PAMPLIN MEDIA GROUP FILE PHOTO - Sarah Higginbotham, state director for Environment Oregon, holds up a glass jar of "toxic soup," a collection of trash particles found in the ocean due to the misuse of plastic bags. 
Are you drowning in a pile of grocery store plastic bags? And have you tried to recycle your plastic bags lately? Retail stores are happy to fill their plastic bags with your groceries, but not happy to recycle them anymore.

Why? What happened?

China happened, and it has left us in our own plastic heap. Beginning Jan. 1, China announced they are no longer "the world's garbage dump."

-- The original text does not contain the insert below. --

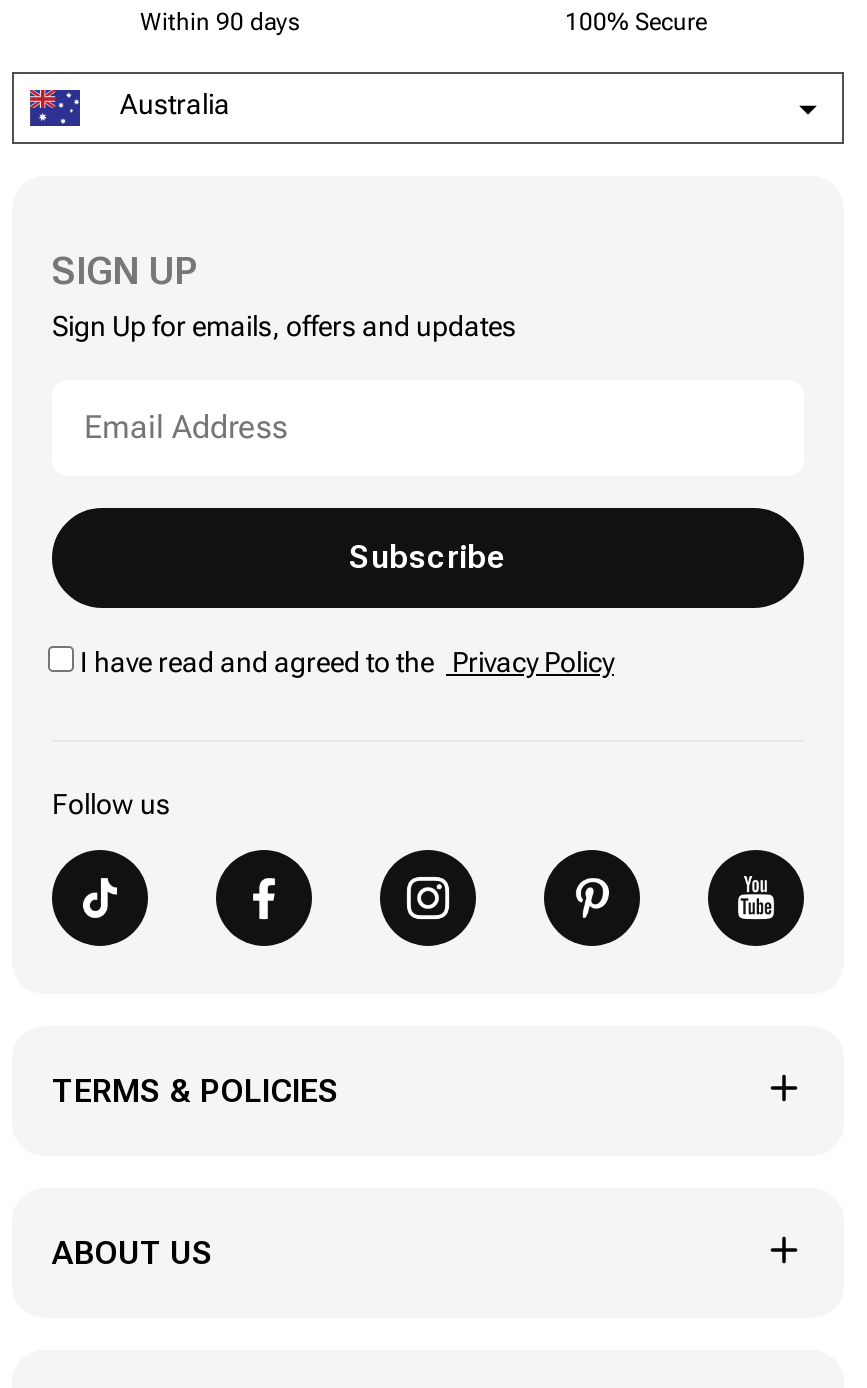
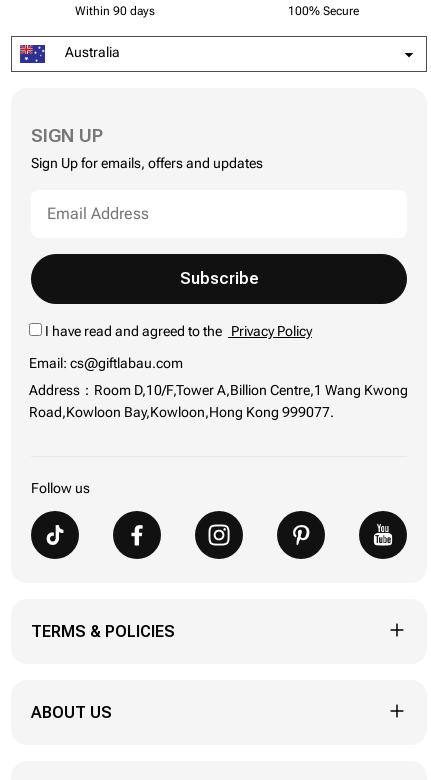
+ Email: cs@giftlabau.com
+ Address：Room D,10/F,Tower A,Billion Centre,1 Wang Kwong
+ Road,Kowloon Bay,Kowloon,Hong Kong 999077.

About half the world's plastic and paper recycling projects were being shipped to China for processing. Eventually even China recognized the health and safety ramifications of accepting the world's waste. This has left not only the U.S. but also other nations to realize the ramifications of producing so much waste.

Plastic bags are a nuisance. They litter our parks and trees, enter storm drains and can end up in rivers and oceans where they break into small, toxic pieces. Plastic bags are one of the most common types of litter found in Portland's rivers and on Oregon's beaches.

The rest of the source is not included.